La Chine envisage de proclamer le minage de crypto-monnaies comme une « industrie négative »

La Chine envisage de proclamer le minage de crypto-monnaies comme une « industrie négative »
Ali Raza
10 oct. 2021, 01:12 AM
  • La Chine a fait son dernier pas contre le minage en interdisant les investissements dans celui-ci.
  • Le pays l'a ajouté à une liste provisoire des « industries négatives ».
  • Cependant, il convient de noter que la liste est considérablement réduite par rapport au passé.

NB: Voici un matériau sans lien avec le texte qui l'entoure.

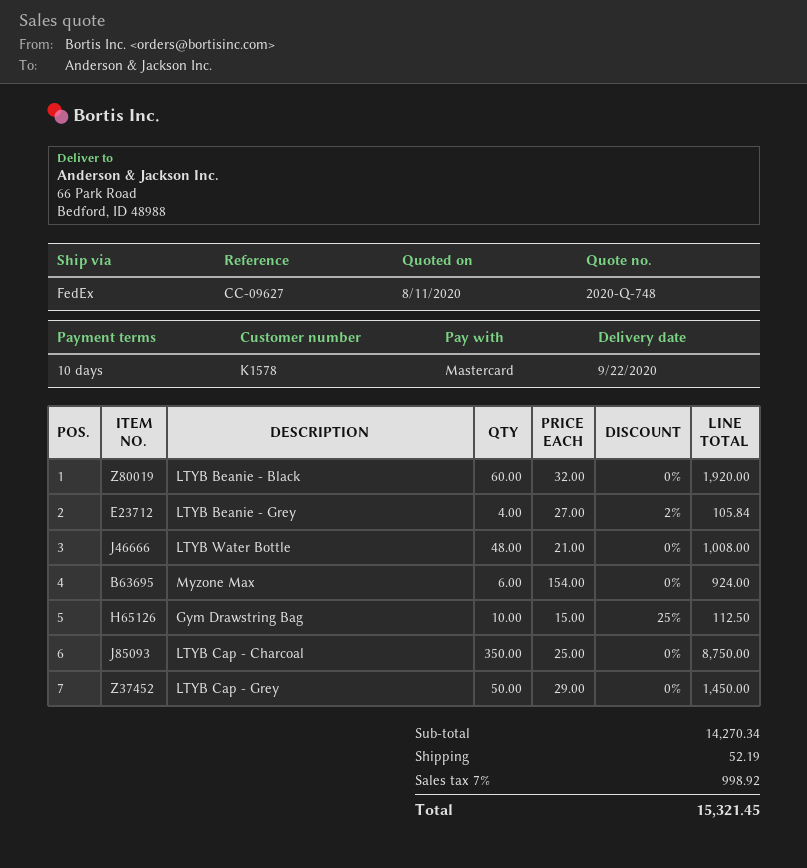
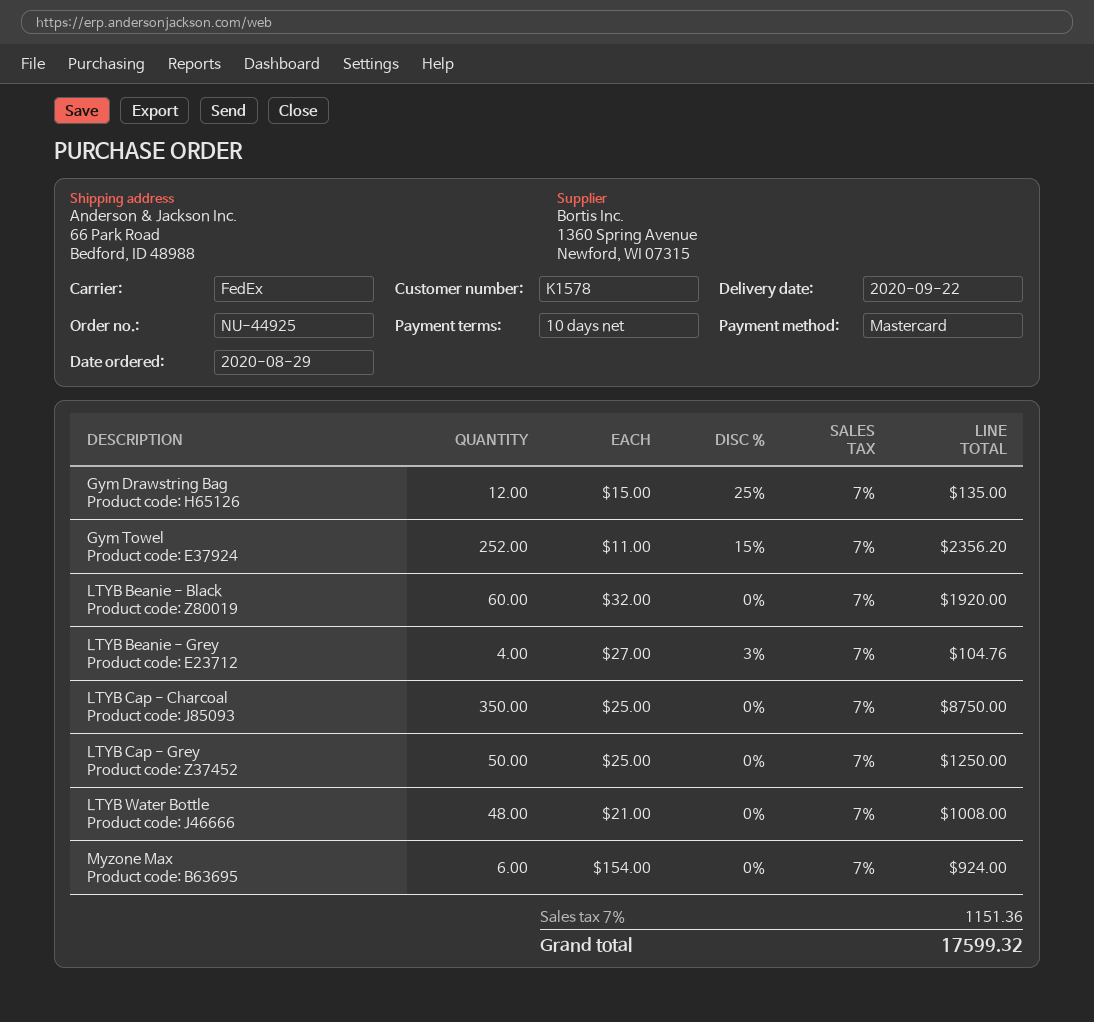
LTYB Beanie - Grey: 4 x 27.00 - 2% = 105.84 -> 4 x 27.00 - 3% = 104.76
Gym Drawstring Bag: 10 x 15.00 - 25% = 112.50 -> 12 x 15.00 - 25% = 135.00
LTYB Cap - Grey: 50 x 29.00 = 1450.00 -> 50 x 25.00 = 1250.00
Gym Towel: none -> 252 x 11.00 - 15% = 2356.20
shipping: 52.19 -> none
tax: 7% = 998.92 -> 7% = 1151.36
total: 15321.45 -> 17599.32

La Chine essaie d'éliminer les crypto-monnaies de son pays depuis des années maintenant, et en 2021, elle en est finalement venue à sévir contre les mineurs de crypto-monnaies. Tout au long de l'année, une province après l'autre a commencé à rendre l'exploitation minière impossible, forçant ceux qui s'engageaient dans cet aspect de l'industrie de la cryptographie à fermer boutique et à déménager, soit dans une autre province, soit à l'extérieur du pays.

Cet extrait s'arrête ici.